Il n'osa pas dire les mots, il ne voulait pas lui avouer clairement qu'il avait voulu mettre fin à ses jours. En regardant les différentes expressions se jouer sur le visage de la jeune femme — l'effroi, la peine, la tristesse — il vit qu'elle avait compris.

"J'ai voulu disparaître. Dans chacun de mes souvenirs, chaque moment que vous avez vu, je n'avais qu'une seule chose en tête : disparaître. Ne plus exister.

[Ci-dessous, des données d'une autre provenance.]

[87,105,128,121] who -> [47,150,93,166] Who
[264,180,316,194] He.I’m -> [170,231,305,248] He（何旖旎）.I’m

Pouvoir être enfin en paix." Il prit une grande inspiration. "Quand je me suis réveillé le lendemain, j'étais toujours en vie. J'ai pensé que mon corps avait simplement dû être assez habitué à toutes sortes de poisons pour qu'aucun ne puisse en venir à bout.

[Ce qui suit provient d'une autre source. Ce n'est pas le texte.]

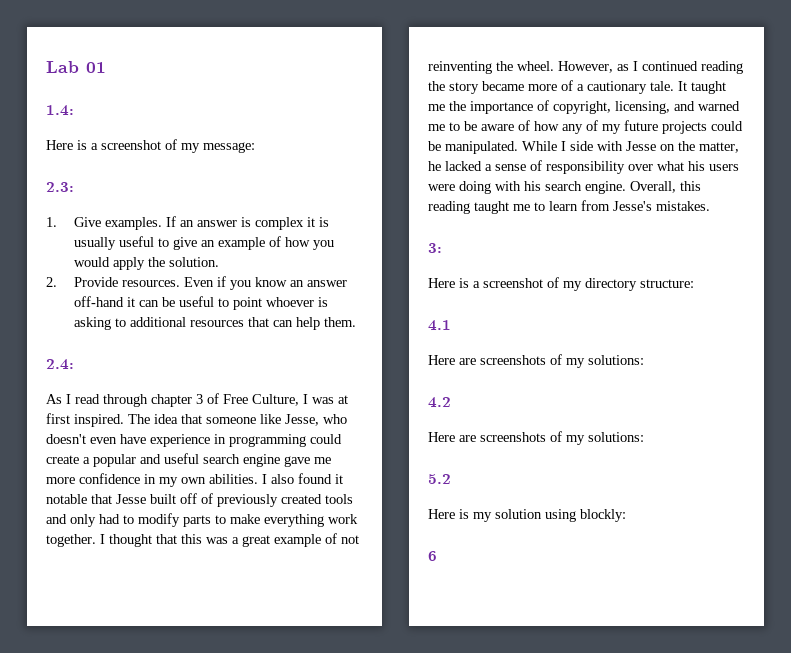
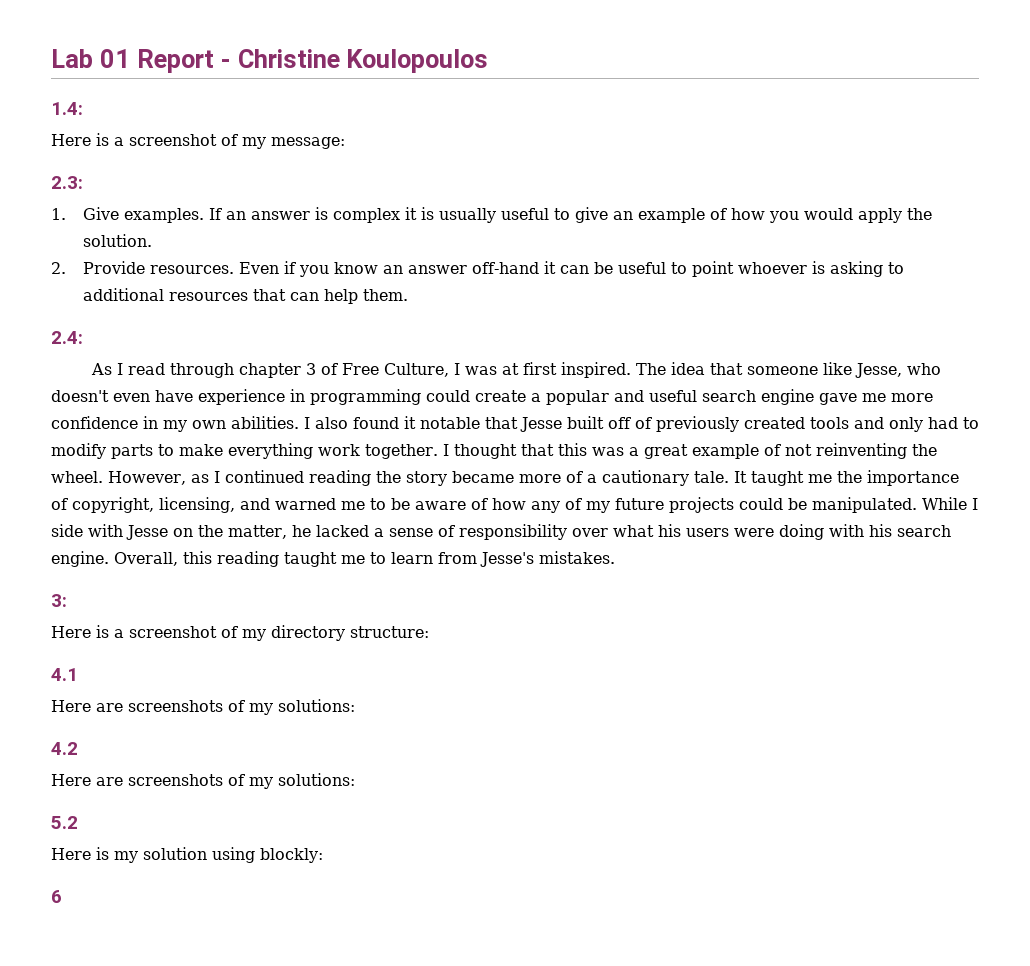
(106, 67) none -> [136,49,489,73] Report - Christine Koulopoulos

— Je connais ce sentiment. Celui de ne pas vouloir exister.

— Je sais, je l'ai vu dans votre esprit. Lorsque Bellatrix vous a attaquée, vous ne vouliez plus exister. Personne ne voudrait être en vie lorsque l'on souffre à ce point. Vous aviez peur, et encore maintenant cela vous affecte."

Cette fois-ci, elle retint ses pensées. Après la guerre, elle avait eu cette impression de ne plus être utile. Harry n'avait plus besoin d'elle, Ron n'avait pas voulu continuer une relation qui n'avait jamais pu exister. Elle vivait avec une boule au ventre, comme si la sorcière pouvait sortir d'une porte, arriver au bout d'un couloir. Elle faisait face. Mais elle craignait toujours Bellatrix malgré sa mort, malgré la victoire.

"Quand j'ai décidé de le faire, un lien a dû se créer, quelque chose d'inexplicable. Votre magie a fait écho avec la mienne. Et au moment même où j'aurais dû mourir…

— J'ai cessé d'exister."

Hermione ne sut pourquoi mais elle se sentit soulagée. Comme si un poids venait d'être retiré de ses épaules. Ou peut-être que ce sentiment était l'écho de celui de Snape. Elle vit ses traits se détendre. Puis, silencieusement, une larme s'échappa de ses yeux.

Il toucha sa joue, puis regarda sa main, le bout de ses doigts était humide. Depuis combien de temps cela ne lui était-il pas arrivé ? Il sentit alors une chaleur sur sa joue, un pouce essuyait le dessous de ses yeux délicatement. Toujours près de lui, Hermione lui souriait doucement.

"Je ne pourrais pas vous faire revenir." S'excusa-t-il.

— Je sais." Répondit-elle sincèrement.

Mais elle sentit au fond d'elle que c'était tout le contraire. Que l'homme en face d'elle était capable de faire bien plus que de la faire exister parmi tous, il pouvait lui enlever ses peurs pour qu'elle se sente vivre, tout simplement. À chaque fois qu'elle était près de lui, Bellatrix disparaissait un peu plus de son esprit.

Et elle se promit, dans son esprit, de ne pas l'abandonner non plus, parce que l'homme qu'elle voyait en face d'elle avait déjà été bien assez seul pour plusieurs vies.